Task: Where does "vote" occur in the listing? Copy every line that holds it.
■ ■ ■ ■
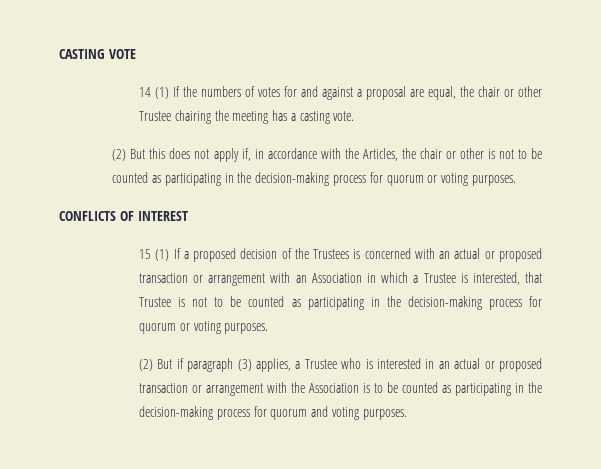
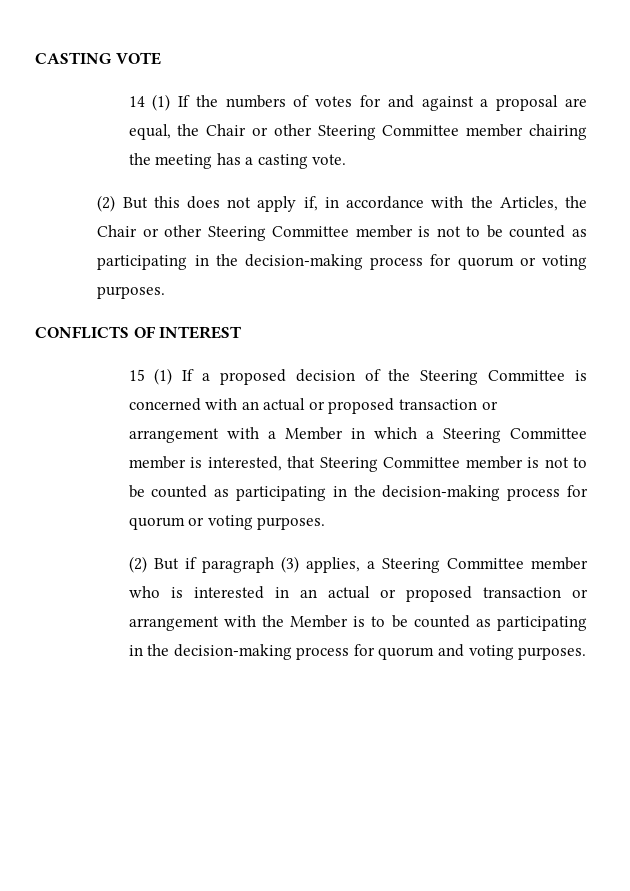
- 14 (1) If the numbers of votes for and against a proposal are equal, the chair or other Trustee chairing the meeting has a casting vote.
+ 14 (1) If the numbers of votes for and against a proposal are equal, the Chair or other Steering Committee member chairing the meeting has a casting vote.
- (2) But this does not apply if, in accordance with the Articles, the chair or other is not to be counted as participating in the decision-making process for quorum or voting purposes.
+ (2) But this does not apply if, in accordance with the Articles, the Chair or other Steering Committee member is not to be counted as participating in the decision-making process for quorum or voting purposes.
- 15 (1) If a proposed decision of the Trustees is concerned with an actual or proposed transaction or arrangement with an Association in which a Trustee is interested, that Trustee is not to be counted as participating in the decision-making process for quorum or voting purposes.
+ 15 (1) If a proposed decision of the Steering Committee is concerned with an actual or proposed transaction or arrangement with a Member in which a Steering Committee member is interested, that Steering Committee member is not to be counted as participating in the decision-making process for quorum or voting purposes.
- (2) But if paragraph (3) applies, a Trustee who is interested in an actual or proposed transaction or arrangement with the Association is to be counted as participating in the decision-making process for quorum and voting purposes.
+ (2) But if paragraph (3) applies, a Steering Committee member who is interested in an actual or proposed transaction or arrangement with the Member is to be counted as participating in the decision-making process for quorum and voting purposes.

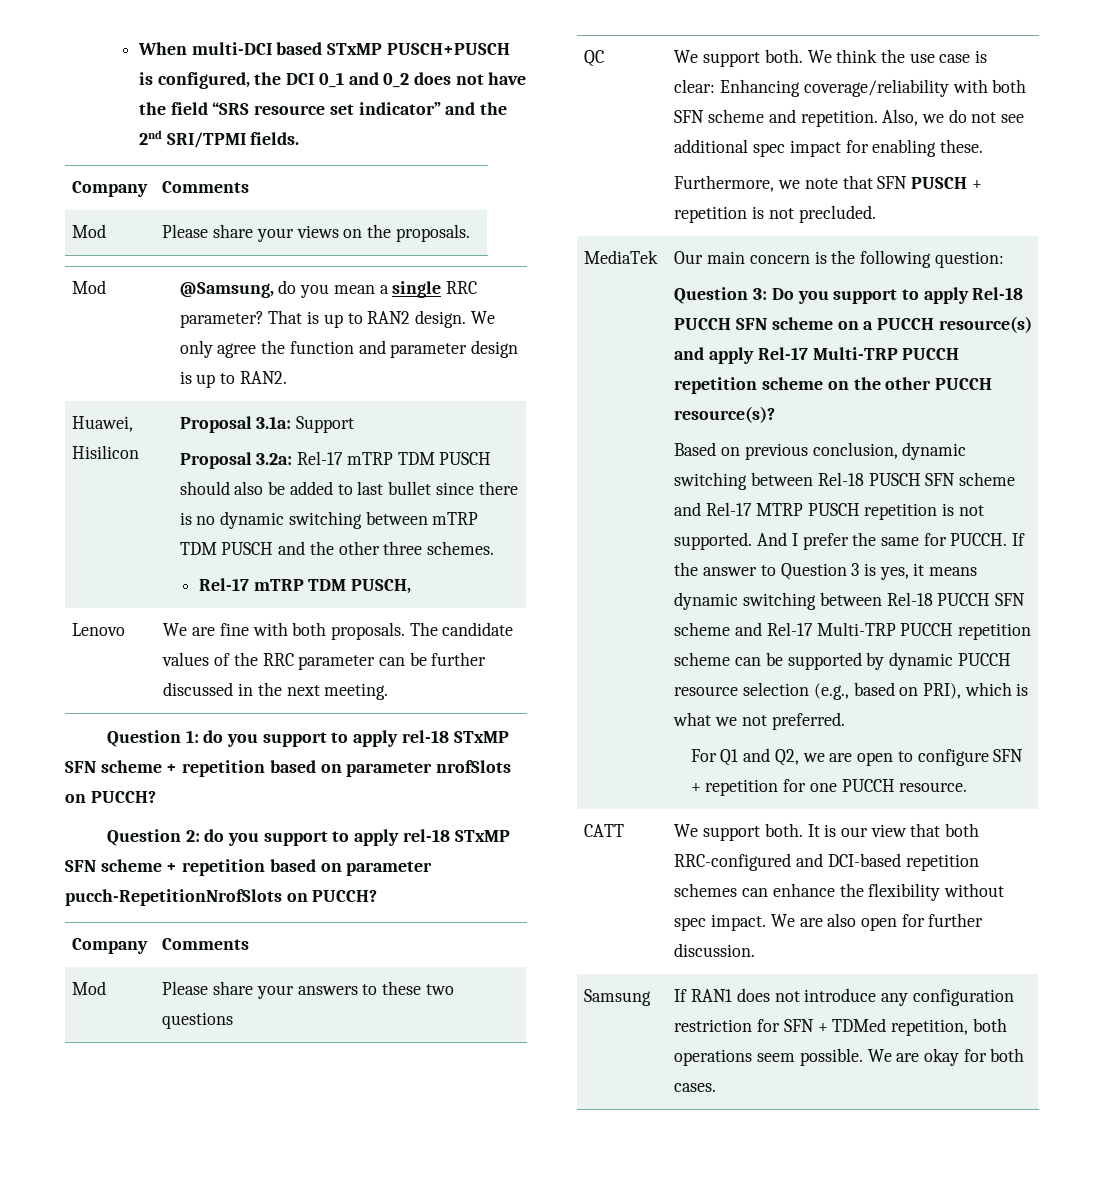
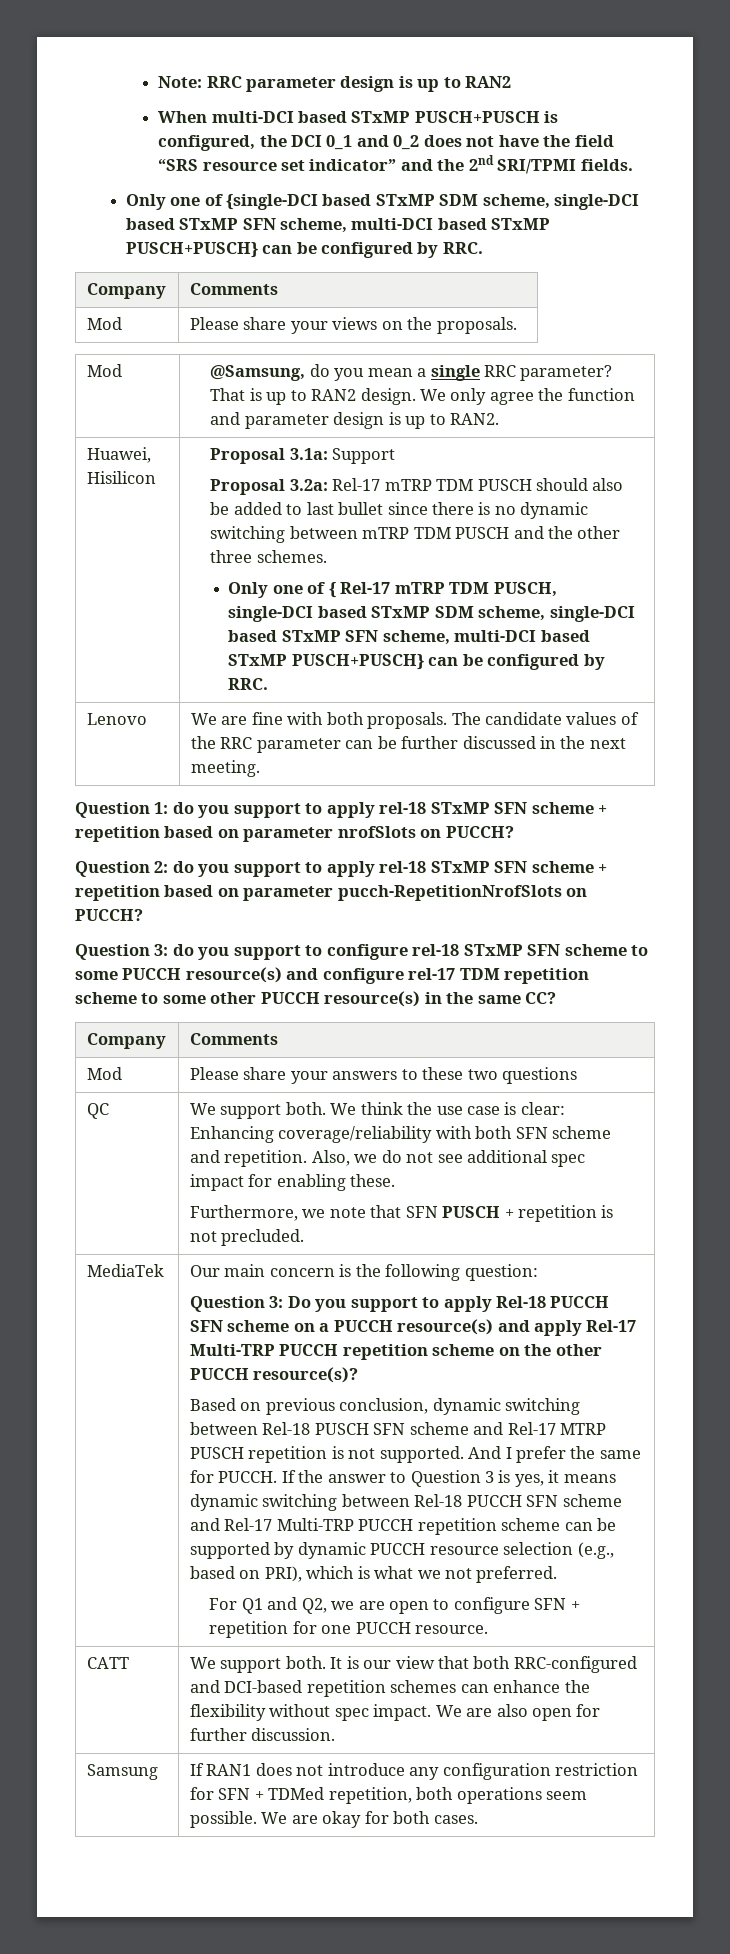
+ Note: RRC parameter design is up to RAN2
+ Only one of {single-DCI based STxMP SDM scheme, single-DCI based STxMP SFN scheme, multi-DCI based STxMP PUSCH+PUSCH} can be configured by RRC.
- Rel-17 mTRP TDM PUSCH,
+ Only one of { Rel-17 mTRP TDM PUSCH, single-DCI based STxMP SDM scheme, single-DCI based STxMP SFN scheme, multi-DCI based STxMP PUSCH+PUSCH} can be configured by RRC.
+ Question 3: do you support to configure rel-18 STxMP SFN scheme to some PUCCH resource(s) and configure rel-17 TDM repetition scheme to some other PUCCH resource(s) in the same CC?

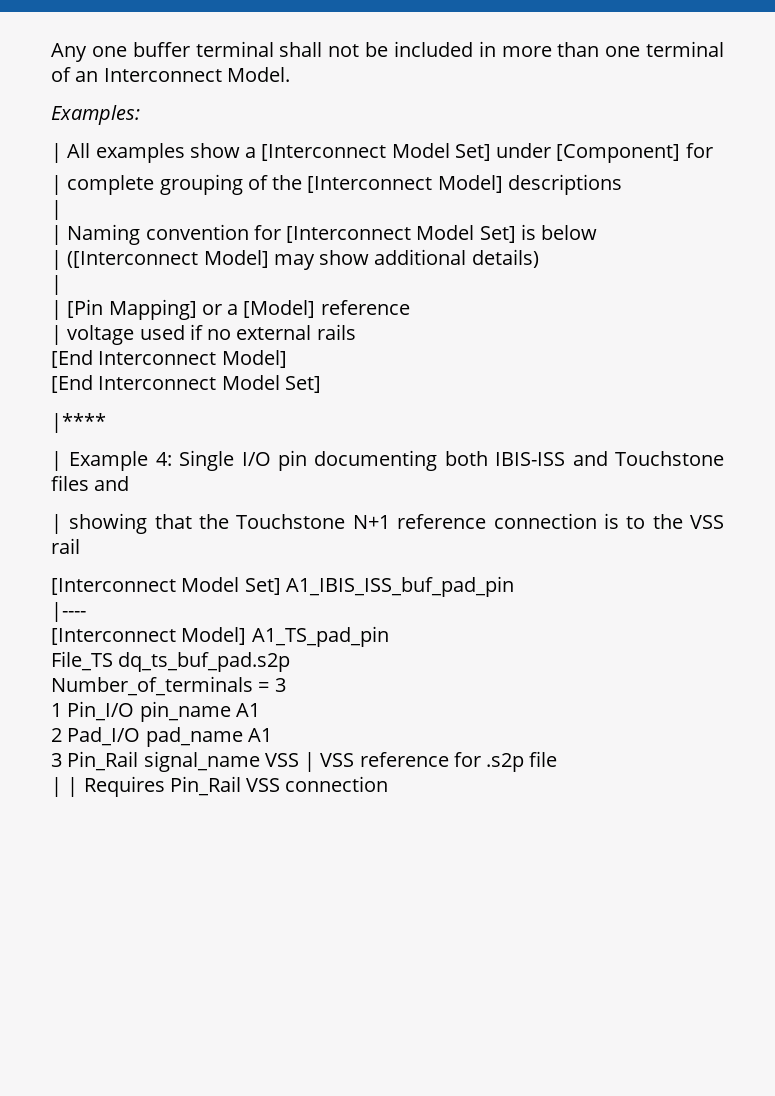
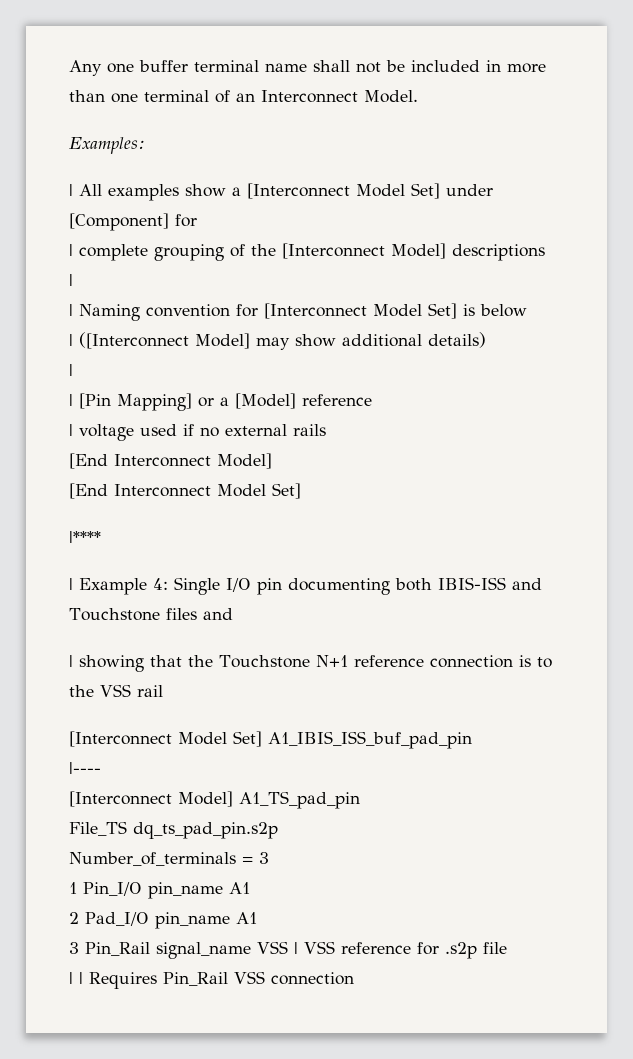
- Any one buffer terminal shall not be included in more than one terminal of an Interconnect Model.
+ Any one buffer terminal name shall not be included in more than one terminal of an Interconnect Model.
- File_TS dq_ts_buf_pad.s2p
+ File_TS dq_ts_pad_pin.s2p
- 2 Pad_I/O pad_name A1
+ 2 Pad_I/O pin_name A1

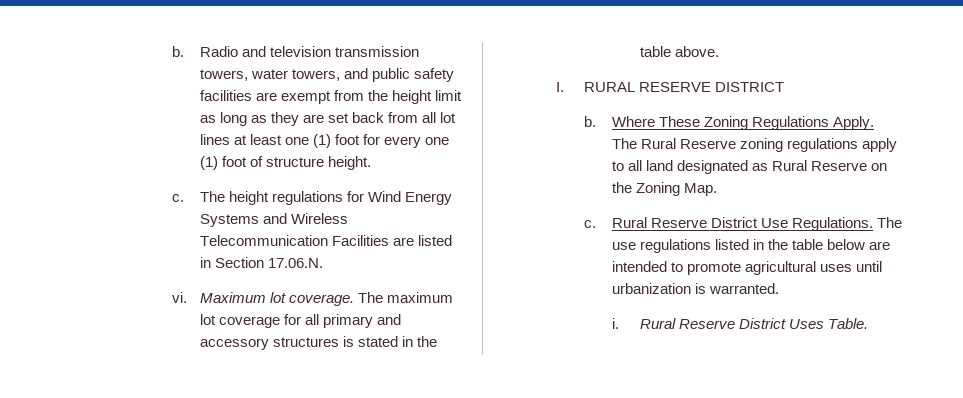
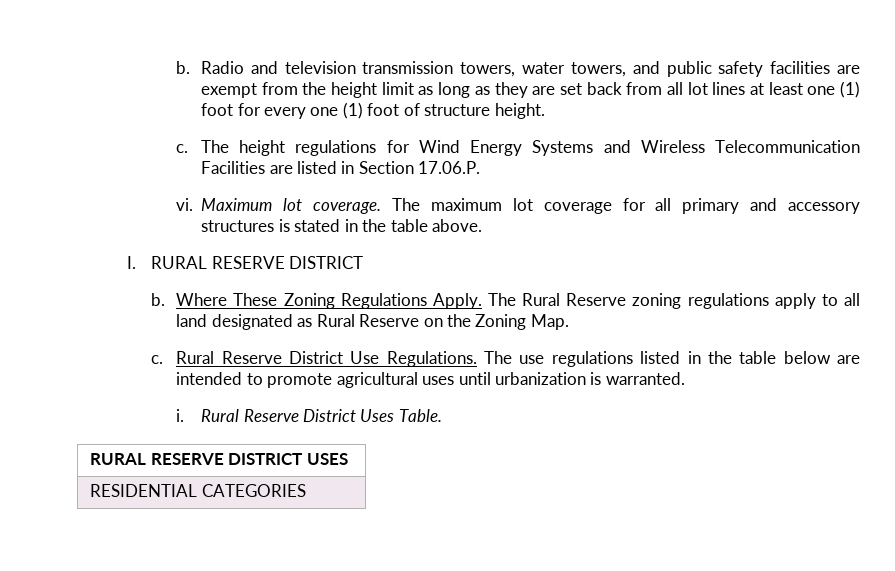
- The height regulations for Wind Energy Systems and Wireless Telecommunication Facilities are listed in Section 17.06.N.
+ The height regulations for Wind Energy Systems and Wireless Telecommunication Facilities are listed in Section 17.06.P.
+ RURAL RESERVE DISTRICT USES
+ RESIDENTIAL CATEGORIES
■ ■ ■ ■
Exercise answer:
- 14 (1) If the numbers of votes for and against a proposal are equal, the chair or other Trustee chairing the meeting has a casting vote.
+ 14 (1) If the numbers of votes for and against a proposal are equal, the Chair or other Steering Committee member chairing the meeting has a casting vote.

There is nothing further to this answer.